À peine est-il besoin d’observer que tout était mensonge dans ces propos, tout au moins pour ce qu’il est possible d’en vérifier. La garnison de Lauterbourg ne s’était pas révoltée. Pichegru n’avait pas demandé de congé. Sa démission, à cette date, était déjà donnée, et le fait, que Demougé l’ignorait prouve, contrairement à ce qu’il affirme, qu’il n’était pas en possession de la confiance du général. Il en était réduit au même désarroi que les autres agens, à la même incertitude, et, comme eux, il dissimulait son ignorance sous le mensonge. On ne saurait trop insister sur ce point, parce qu’on voit éclater ici dans son plein toute l’indélicatesse des émissaires de Condé, et surtout de Demougé, qui se prétend à cette heure plus qu’aucun d’eux en possession de la confiance de Pichegru.

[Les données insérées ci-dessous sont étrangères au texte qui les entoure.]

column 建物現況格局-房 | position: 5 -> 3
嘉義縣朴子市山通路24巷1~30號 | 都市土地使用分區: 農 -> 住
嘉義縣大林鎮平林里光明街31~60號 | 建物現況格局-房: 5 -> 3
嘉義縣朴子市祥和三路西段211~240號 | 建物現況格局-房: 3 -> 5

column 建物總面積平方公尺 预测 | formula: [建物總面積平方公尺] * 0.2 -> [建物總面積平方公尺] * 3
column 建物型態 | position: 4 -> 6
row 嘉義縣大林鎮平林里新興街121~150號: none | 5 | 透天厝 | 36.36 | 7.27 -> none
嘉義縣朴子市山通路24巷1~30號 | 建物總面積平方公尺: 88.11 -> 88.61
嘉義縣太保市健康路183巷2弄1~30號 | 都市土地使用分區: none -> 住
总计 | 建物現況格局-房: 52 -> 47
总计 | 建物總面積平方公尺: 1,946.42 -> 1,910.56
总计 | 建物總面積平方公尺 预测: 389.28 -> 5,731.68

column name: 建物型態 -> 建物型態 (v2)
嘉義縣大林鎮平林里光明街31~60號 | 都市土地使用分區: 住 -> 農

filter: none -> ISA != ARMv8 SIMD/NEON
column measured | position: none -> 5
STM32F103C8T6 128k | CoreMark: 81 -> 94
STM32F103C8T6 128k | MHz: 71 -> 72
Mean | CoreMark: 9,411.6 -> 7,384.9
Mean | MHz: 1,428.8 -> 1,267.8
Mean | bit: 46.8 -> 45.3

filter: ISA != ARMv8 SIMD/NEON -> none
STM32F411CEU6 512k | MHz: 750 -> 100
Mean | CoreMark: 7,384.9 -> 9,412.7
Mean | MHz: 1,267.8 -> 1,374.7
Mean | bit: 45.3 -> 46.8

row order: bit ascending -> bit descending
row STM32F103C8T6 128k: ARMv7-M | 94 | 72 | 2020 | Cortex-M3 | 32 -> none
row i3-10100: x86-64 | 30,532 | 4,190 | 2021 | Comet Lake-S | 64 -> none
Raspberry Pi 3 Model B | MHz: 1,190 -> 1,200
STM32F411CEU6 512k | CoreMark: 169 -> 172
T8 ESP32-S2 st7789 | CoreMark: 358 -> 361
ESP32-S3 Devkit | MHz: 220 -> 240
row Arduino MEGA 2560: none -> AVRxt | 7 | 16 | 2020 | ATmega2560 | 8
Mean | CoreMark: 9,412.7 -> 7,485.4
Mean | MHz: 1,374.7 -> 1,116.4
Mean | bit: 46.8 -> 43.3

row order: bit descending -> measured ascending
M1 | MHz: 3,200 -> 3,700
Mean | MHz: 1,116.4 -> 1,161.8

À la fin de janvier, Fauche-Bond écrit à Condé qu’il a vu Wickham : « Il a été satisfait de ce que je lui ai dit des dispositions de Pichegru et surtout de la manière dont S. E. le Maréchal comte de Wurmser et Alvinzy les ont accueillies et de leur intention d’aider de leurs moyens les projets de l’homme qui doit rendre la paix et la tranquillité à l’Europe… Je vous invite par tout ce qu’il y a de plus sacré d’avoir confiance dans le succès de la chose. »

Le lendemain 30 janvier, Demougé confirme ces informations rassurantes. « Pichegru fait dire à César et au Bourgeois que, quoique l’esprit de la troupe soit tourné à la chose, il est impossible de calculer une époque fixe. Une chose surtout peut et doit la hâter : c’est si l’on ne paye pas bientôt la troupe en numéraire, et il n’y a pas apparence qu’on le puisse faire. »

Et le 27 février : « Badouville vient de me dire, de la part du patron, arrivé ce matin, qu’il est trop extraordinairement surveillé pour venir chez moi, mais que, demain, il s’esquivera exprès pour venir à la campagne où je dois le rejoindre de grand matin. Il envoie Abbatucci, son second adjudant général, à Paris où il ne veut pas aller. Cela fera un éclat. »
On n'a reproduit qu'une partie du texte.